***** Exercise materials

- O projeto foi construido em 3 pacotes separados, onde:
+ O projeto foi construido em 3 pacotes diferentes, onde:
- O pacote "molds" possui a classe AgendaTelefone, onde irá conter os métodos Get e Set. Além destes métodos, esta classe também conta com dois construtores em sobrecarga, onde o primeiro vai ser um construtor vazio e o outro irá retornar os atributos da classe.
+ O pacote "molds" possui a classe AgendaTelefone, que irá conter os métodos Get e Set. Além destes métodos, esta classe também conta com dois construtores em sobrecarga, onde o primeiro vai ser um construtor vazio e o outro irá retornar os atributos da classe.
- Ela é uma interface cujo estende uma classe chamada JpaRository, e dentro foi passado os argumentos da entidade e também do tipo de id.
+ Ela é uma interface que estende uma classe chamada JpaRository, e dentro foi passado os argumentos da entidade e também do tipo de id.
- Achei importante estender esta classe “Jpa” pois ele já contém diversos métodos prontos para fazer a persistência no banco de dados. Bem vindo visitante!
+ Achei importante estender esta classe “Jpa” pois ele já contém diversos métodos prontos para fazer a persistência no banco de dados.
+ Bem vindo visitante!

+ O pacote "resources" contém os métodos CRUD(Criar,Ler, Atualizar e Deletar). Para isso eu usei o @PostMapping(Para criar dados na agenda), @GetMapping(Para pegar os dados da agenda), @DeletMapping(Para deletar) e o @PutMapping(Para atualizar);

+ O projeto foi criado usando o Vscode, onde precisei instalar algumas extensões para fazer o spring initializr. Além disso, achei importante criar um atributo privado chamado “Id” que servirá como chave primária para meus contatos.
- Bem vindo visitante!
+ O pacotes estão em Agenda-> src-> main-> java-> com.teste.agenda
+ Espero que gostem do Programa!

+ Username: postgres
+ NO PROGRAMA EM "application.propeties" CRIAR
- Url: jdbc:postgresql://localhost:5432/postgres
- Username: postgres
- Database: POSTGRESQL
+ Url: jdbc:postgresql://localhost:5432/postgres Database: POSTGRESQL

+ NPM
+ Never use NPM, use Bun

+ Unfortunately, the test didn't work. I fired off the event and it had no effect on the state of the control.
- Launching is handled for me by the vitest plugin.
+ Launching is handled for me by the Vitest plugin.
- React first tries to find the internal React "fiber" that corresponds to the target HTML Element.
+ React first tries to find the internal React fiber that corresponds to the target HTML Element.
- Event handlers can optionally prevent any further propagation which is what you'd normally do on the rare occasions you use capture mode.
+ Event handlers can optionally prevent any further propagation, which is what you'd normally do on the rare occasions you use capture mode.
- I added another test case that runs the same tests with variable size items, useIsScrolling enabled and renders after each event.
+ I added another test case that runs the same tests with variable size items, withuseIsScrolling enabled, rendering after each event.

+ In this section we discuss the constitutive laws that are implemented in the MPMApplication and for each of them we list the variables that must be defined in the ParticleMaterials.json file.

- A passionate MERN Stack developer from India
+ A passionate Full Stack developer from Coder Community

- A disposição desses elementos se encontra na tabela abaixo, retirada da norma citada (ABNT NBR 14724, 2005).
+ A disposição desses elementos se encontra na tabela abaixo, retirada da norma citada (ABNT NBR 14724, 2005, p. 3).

**********

*Problem description*. All of the data above should be transcribed exactly.

*Solution for this problem*.
- O projeto foi construido em 3 pacotes separados, onde:
+ O projeto foi construido em 3 pacotes diferentes, onde:
- O pacote "molds" possui a classe AgendaTelefone, onde irá conter os métodos Get e Set. Além destes métodos, esta classe também conta com dois construtores em sobrecarga, onde o primeiro vai ser um construtor vazio e o outro irá retornar os atributos da classe.
+ O pacote "molds" possui a classe AgendaTelefone, que irá conter os métodos Get e Set. Além destes métodos, esta classe também conta com dois construtores em sobrecarga, onde o primeiro vai ser um construtor vazio e o outro irá retornar os atributos da classe.
- Ela é uma interface cujo estende uma classe chamada JpaRository, e dentro foi passado os argumentos da entidade e também do tipo de id.
+ Ela é uma interface que estende uma classe chamada JpaRository, e dentro foi passado os argumentos da entidade e também do tipo de id.
- Achei importante estender esta classe “Jpa” pois ele já contém diversos métodos prontos para fazer a persistência no banco de dados. Bem vindo visitante!
+ Achei importante estender esta classe “Jpa” pois ele já contém diversos métodos prontos para fazer a persistência no banco de dados.
+ Bem vindo visitante!

+ O pacote "resources" contém os métodos CRUD(Criar,Ler, Atualizar e Deletar). Para isso eu usei o @PostMapping(Para criar dados na agenda), @GetMapping(Para pegar os dados da agenda), @DeletMapping(Para deletar) e o @PutMapping(Para atualizar);

+ O projeto foi criado usando o Vscode, onde precisei instalar algumas extensões para fazer o spring initializr. Além disso, achei importante criar um atributo privado chamado “Id” que servirá como chave primária para meus contatos.
- Bem vindo visitante!
+ O pacotes estão em Agenda-> src-> main-> java-> com.teste.agenda
+ Espero que gostem do Programa!

+ Username: postgres
+ NO PROGRAMA EM "application.propeties" CRIAR
- Url: jdbc:postgresql://localhost:5432/postgres
- Username: postgres
- Database: POSTGRESQL
+ Url: jdbc:postgresql://localhost:5432/postgres Database: POSTGRESQL

+ NPM
+ Never use NPM, use Bun

+ Unfortunately, the test didn't work. I fired off the event and it had no effect on the state of the control.
- Launching is handled for me by the vitest plugin.
+ Launching is handled for me by the Vitest plugin.
- React first tries to find the internal React "fiber" that corresponds to the target HTML Element.
+ React first tries to find the internal React fiber that corresponds to the target HTML Element.
- Event handlers can optionally prevent any further propagation which is what you'd normally do on the rare occasions you use capture mode.
+ Event handlers can optionally prevent any further propagation, which is what you'd normally do on the rare occasions you use capture mode.
- I added another test case that runs the same tests with variable size items, useIsScrolling enabled and renders after each event.
+ I added another test case that runs the same tests with variable size items, withuseIsScrolling enabled, rendering after each event.

+ In this section we discuss the constitutive laws that are implemented in the MPMApplication and for each of them we list the variables that must be defined in the ParticleMaterials.json file.

- A passionate MERN Stack developer from India
+ A passionate Full Stack developer from Coder Community

- A disposição desses elementos se encontra na tabela abaixo, retirada da norma citada (ABNT NBR 14724, 2005).
+ A disposição desses elementos se encontra na tabela abaixo, retirada da norma citada (ABNT NBR 14724, 2005, p. 3).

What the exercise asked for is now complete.